■ PROBLEM DESCRIPTION: Give every line below again, exactly as it appears.

[Web interface edit records]
****
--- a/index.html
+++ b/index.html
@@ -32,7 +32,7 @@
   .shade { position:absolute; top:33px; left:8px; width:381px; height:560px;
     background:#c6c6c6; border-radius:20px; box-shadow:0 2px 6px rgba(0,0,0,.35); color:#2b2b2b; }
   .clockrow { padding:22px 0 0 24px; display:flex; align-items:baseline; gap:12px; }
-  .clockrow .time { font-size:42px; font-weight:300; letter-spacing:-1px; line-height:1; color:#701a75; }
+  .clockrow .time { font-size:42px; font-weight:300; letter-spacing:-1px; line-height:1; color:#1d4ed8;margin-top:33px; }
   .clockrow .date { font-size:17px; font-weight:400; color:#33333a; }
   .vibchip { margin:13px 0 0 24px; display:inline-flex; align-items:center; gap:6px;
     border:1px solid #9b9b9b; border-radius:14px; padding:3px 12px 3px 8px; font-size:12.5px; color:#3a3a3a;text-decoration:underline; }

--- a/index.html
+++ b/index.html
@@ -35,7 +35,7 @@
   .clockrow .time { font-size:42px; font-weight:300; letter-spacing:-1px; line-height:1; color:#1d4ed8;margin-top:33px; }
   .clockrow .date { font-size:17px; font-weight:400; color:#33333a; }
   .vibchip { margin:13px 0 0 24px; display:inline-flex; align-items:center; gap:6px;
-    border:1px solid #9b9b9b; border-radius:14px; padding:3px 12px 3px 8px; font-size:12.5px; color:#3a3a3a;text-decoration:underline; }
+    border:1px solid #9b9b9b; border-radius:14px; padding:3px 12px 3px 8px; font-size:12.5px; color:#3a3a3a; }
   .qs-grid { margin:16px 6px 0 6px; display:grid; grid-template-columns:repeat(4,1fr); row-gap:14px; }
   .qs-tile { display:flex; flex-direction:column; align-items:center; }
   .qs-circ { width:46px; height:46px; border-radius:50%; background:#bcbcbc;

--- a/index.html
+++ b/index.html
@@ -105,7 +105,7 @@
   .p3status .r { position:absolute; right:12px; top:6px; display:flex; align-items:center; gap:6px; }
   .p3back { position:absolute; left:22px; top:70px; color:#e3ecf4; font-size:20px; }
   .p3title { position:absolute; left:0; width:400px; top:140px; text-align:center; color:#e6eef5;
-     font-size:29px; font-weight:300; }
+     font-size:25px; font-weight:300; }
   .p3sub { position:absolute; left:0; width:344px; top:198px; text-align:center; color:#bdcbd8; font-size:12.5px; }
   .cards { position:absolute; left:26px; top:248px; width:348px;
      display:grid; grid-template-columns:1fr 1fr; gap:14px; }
****
■ RESPONSE BELOW:
--- a/index.html
+++ b/index.html
@@ -32,7 +32,7 @@
   .shade { position:absolute; top:33px; left:8px; width:381px; height:560px;
     background:#c6c6c6; border-radius:20px; box-shadow:0 2px 6px rgba(0,0,0,.35); color:#2b2b2b; }
   .clockrow { padding:22px 0 0 24px; display:flex; align-items:baseline; gap:12px; }
-  .clockrow .time { font-size:42px; font-weight:300; letter-spacing:-1px; line-height:1; color:#701a75; }
+  .clockrow .time { font-size:42px; font-weight:300; letter-spacing:-1px; line-height:1; color:#1d4ed8;margin-top:33px; }
   .clockrow .date { font-size:17px; font-weight:400; color:#33333a; }
   .vibchip { margin:13px 0 0 24px; display:inline-flex; align-items:center; gap:6px;
     border:1px solid #9b9b9b; border-radius:14px; padding:3px 12px 3px 8px; font-size:12.5px; color:#3a3a3a;text-decoration:underline; }

--- a/index.html
+++ b/index.html
@@ -35,7 +35,7 @@
   .clockrow .time { font-size:42px; font-weight:300; letter-spacing:-1px; line-height:1; color:#1d4ed8;margin-top:33px; }
   .clockrow .date { font-size:17px; font-weight:400; color:#33333a; }
   .vibchip { margin:13px 0 0 24px; display:inline-flex; align-items:center; gap:6px;
-    border:1px solid #9b9b9b; border-radius:14px; padding:3px 12px 3px 8px; font-size:12.5px; color:#3a3a3a;text-decoration:underline; }
+    border:1px solid #9b9b9b; border-radius:14px; padding:3px 12px 3px 8px; font-size:12.5px; color:#3a3a3a; }
   .qs-grid { margin:16px 6px 0 6px; display:grid; grid-template-columns:repeat(4,1fr); row-gap:14px; }
   .qs-tile { display:flex; flex-direction:column; align-items:center; }
   .qs-circ { width:46px; height:46px; border-radius:50%; background:#bcbcbc;

--- a/index.html
+++ b/index.html
@@ -105,7 +105,7 @@
   .p3status .r { position:absolute; right:12px; top:6px; display:flex; align-items:center; gap:6px; }
   .p3back { position:absolute; left:22px; top:70px; color:#e3ecf4; font-size:20px; }
   .p3title { position:absolute; left:0; width:400px; top:140px; text-align:center; color:#e6eef5;
-     font-size:29px; font-weight:300; }
+     font-size:25px; font-weight:300; }
   .p3sub { position:absolute; left:0; width:344px; top:198px; text-align:center; color:#bdcbd8; font-size:12.5px; }
   .cards { position:absolute; left:26px; top:248px; width:348px;
      display:grid; grid-template-columns:1fr 1fr; gap:14px; }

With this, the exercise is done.